- _What you need to do_: Beginning with the line where "[384,751,532,762] // 2017-01-23" occurs, set down each line of the records through the final one, exactly and without additions.

- _Data under study_:
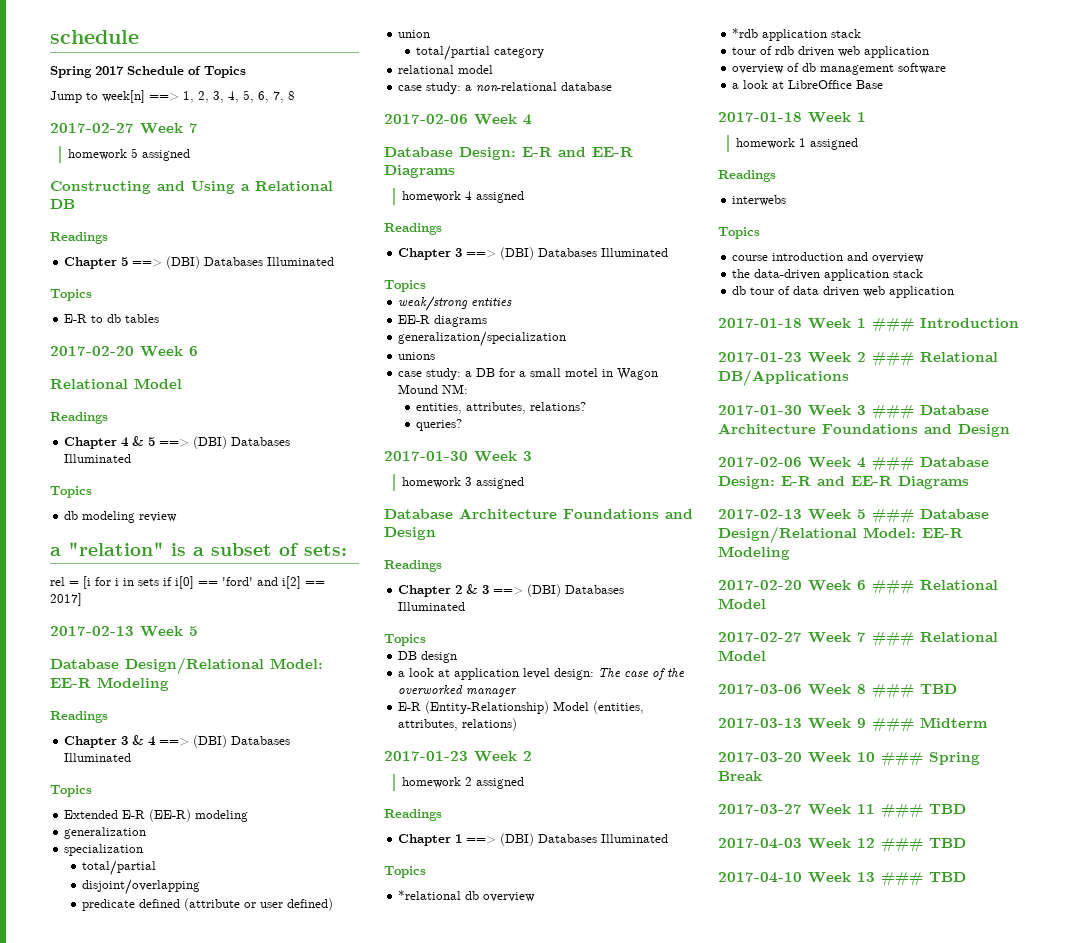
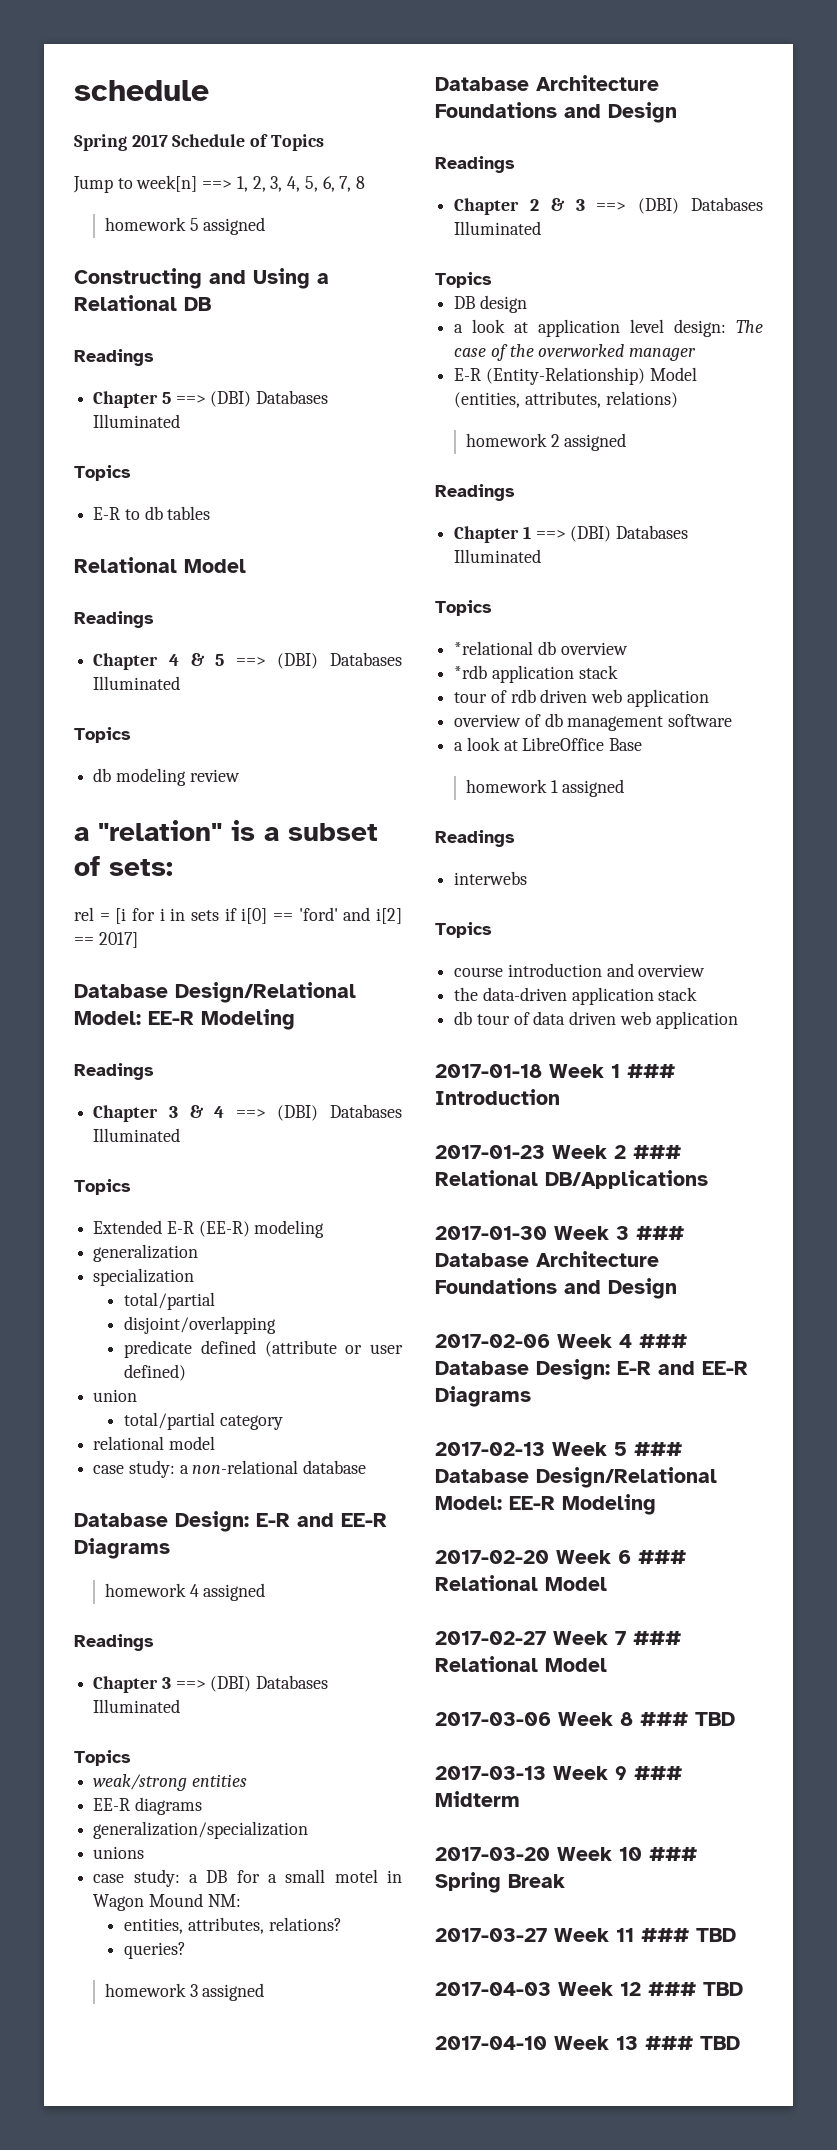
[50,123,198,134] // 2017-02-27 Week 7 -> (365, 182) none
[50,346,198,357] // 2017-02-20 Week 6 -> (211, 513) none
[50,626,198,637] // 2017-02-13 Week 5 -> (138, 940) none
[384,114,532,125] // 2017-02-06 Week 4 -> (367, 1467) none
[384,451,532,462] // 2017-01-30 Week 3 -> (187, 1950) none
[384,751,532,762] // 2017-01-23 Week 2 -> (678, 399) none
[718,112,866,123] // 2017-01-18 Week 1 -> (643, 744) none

- _Written answer_:
[384,751,532,762] // 2017-01-23 Week 2 -> (678, 399) none
[718,112,866,123] // 2017-01-18 Week 1 -> (643, 744) none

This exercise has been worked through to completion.